The philosophy behind the algorithms as implemented in GGIR is that biologically explainable (heuristic) approaches to data analyses are preferable over purely data-driven approaches, unless there is no other way. The idea is that to advance knowledge in this field of research, it is essential to have an understanding of the causal relation between the phenomena being observed (e.g. body movement), the way an (acceleration) sensor works, what we do with the data produced, and how we interpret the data. In contrast, data-driven methods look by design for optimal correlation with data and are not or much less concerned with such causal links. Identical to how correlation is not necessarily equal to causation in health research, it can also confound the process of measurement. Some examples: We may be able to capture the differences in acceleration that correlate with different activity types or different levels of energy expenditure but that does not mean that we actually measure the activity type or the energy expenditure level. Ignoring such aspects can easily lead to overestimating the value of accelerometers to measure those constructs and to underestimate the value of an accelerometer to capture acceleration as a useful measure of behaviour if appropriately used and interpreted.

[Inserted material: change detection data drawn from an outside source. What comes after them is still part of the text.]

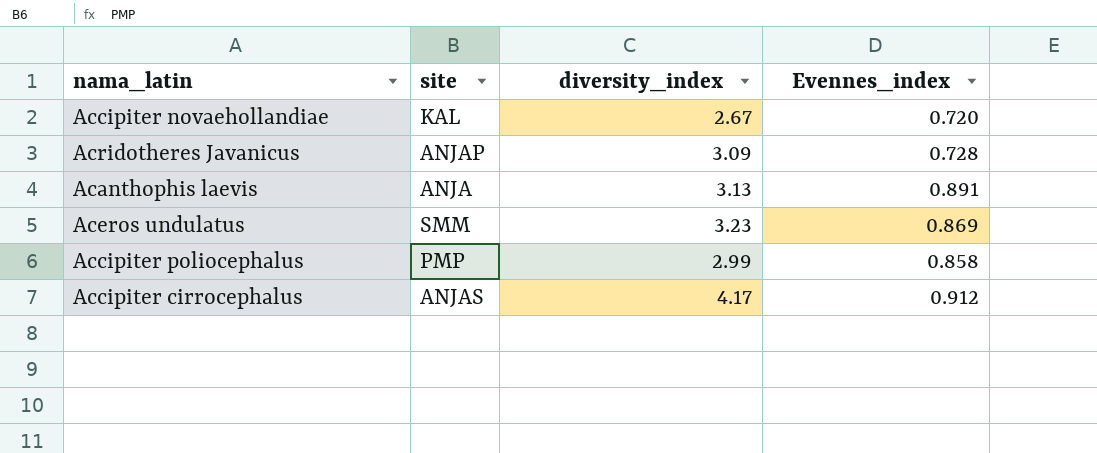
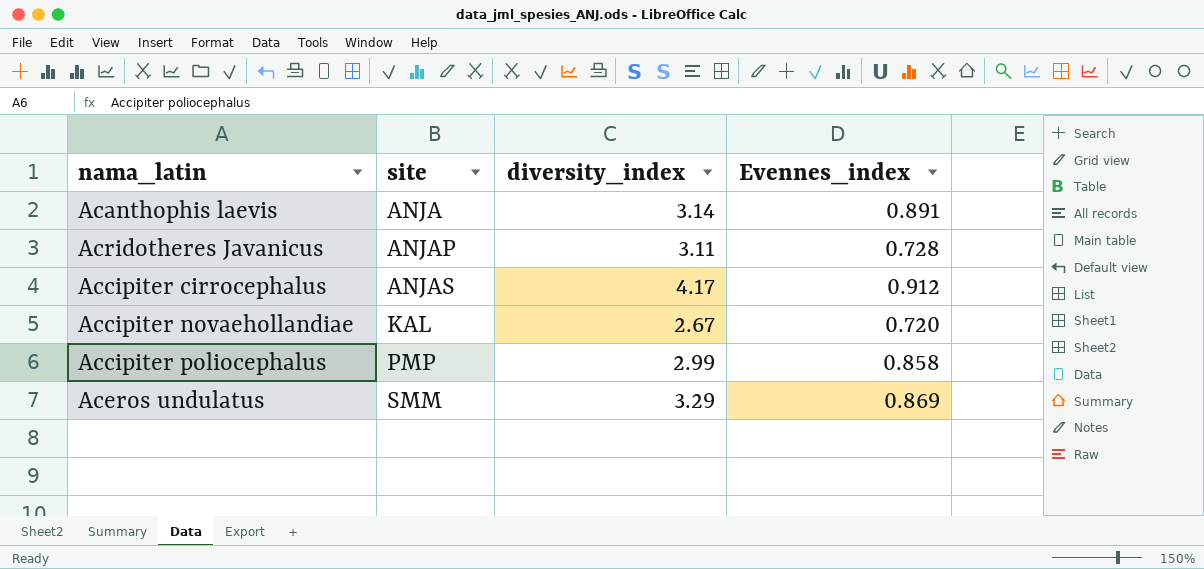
row order: none -> site ascending
Acanthophis laevis | diversity_index: 3.13 -> 3.14
Acridotheres Javanicus | diversity_index: 3.09 -> 3.11
Aceros undulatus | diversity_index: 3.23 -> 3.29

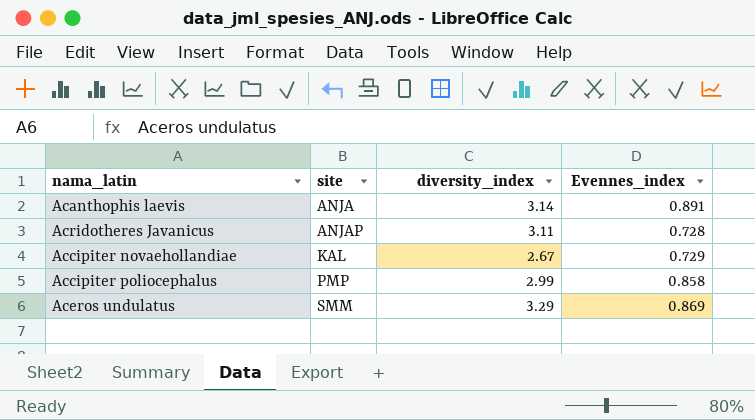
row Accipiter cirrocephalus: ANJAS | 4.17 | 0.912 -> none
Accipiter novaehollandiae | Evennes_index: 0.720 -> 0.729

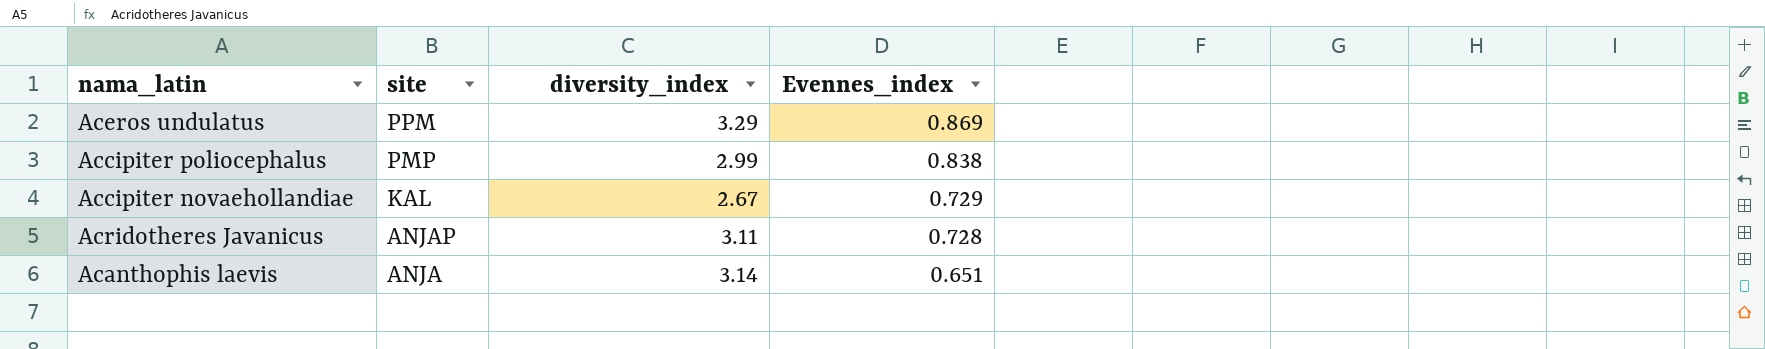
row order: site ascending -> site descending
Aceros undulatus | site: SMM -> PPM
Accipiter poliocephalus | Evennes_index: 0.858 -> 0.838
Acanthophis laevis | Evennes_index: 0.891 -> 0.651

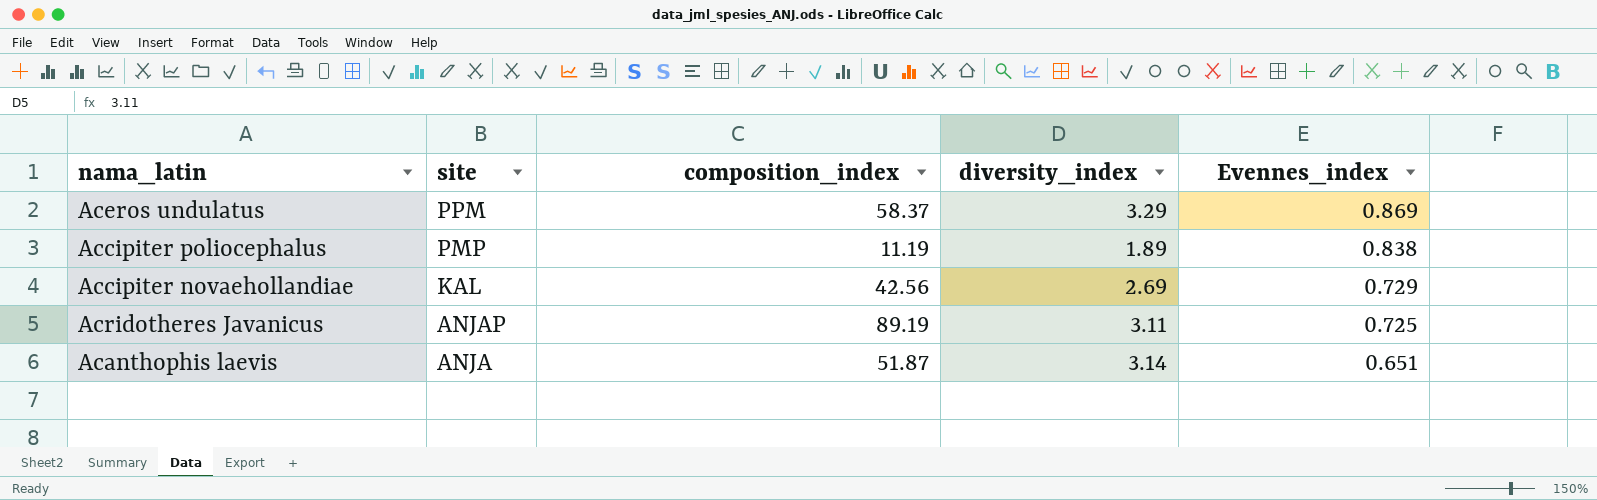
column composition_index | position: none -> 3
Accipiter poliocephalus | diversity_index: 2.99 -> 1.89
Accipiter novaehollandiae | diversity_index: 2.67 -> 2.69
Acridotheres Javanicus | Evennes_index: 0.728 -> 0.725

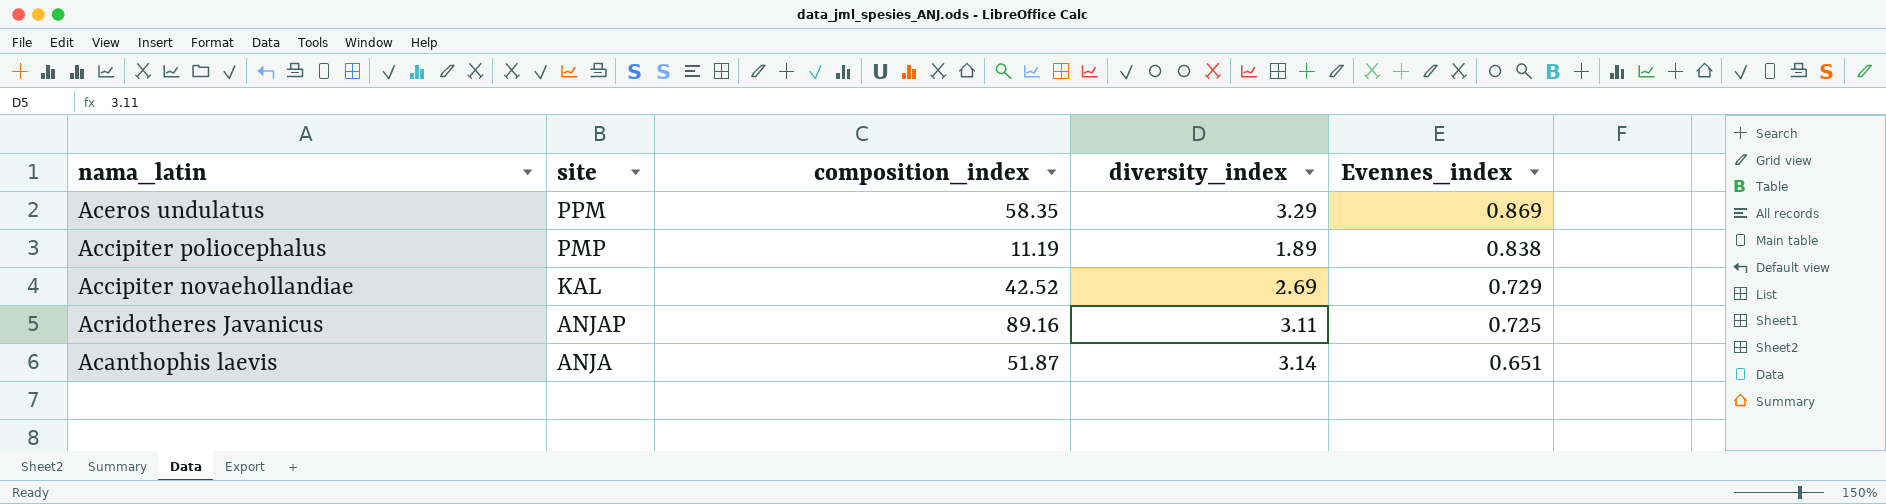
Aceros undulatus | composition_index: 58.37 -> 58.35
Accipiter novaehollandiae | composition_index: 42.56 -> 42.52
Acridotheres Javanicus | composition_index: 89.19 -> 89.16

A second problem with data-driven methods is that they heavily depend on the availability of reliable criterion methods. It is argued that such reliable criterion methods do not exist:

Indirect calorimetry and the indicators of energy metabolism that can be derived from it are unable to account for the activity type specific role of body weight on energy metabolism. This makes it impossible to make a standardised comparison of the energy cost of different activity types across individuals that differ in body weight. See also reflections in this blog post.
Polysomnography offers a physiological definition of sleep that is impossible to capture with a movement sensor forcing us to simplify our definition of ‘sleep’ towards a definition a movement sensor can capture, by which ‘validation’ with polysomnography becomes somewhat meaningless as we already know that we are no longer measuring the same construct.
Activity types are ambiguous to define given the high number of ways they can be performed. This introduces a fundamental level of uncertainty about the robustness of models outside the datasets and context they were developed in.

As a result, it is essential to put strong emphasis on algorithms that have descriptive value on their own regardless of whether they offer a high correlation with supposed criterion methods.

Permissive open-source license

It may sound obvious to some that research software is open-source, but in the fields of physical activity and sleep research, this is far from the accepted approach. GGIR is one of the very few research tools in this field that has a permissive license aimed to maximise its potential for re-use and collaboration.

Documentation structure and origin

We have structured the chapters in line with the GGIR training course we have been organising in recent years. The documentation that existed before was a collection of ad-hoc written paragraphs, that lacked a clear overarching structure and narrative. As a result, it was difficult to use the documentation in the training course. Further, we also wanted to provide a good level of documentation for those who do not follow the course or want to refresh their understanding of GGIR.

The documentation is mainly written in a narrative style where we have tried to explain both the theory and practice of all GGIR functionalities. Everything you need to type in your R script is highlighted like this.

This documentation is not intended as an academic review: We only cite publications to clarify the origin of algorithms and we only discuss what is part of GGIR.

Finally, the first version of this documentation was sponsored by Accelting with the commitment that this will remain available as free open-access documentation. However, things like this are much easier to maintain as a community: We would be grateful for your help to improve the documentation either by giving feedback, pull requests (for those who know how to do it), or financially.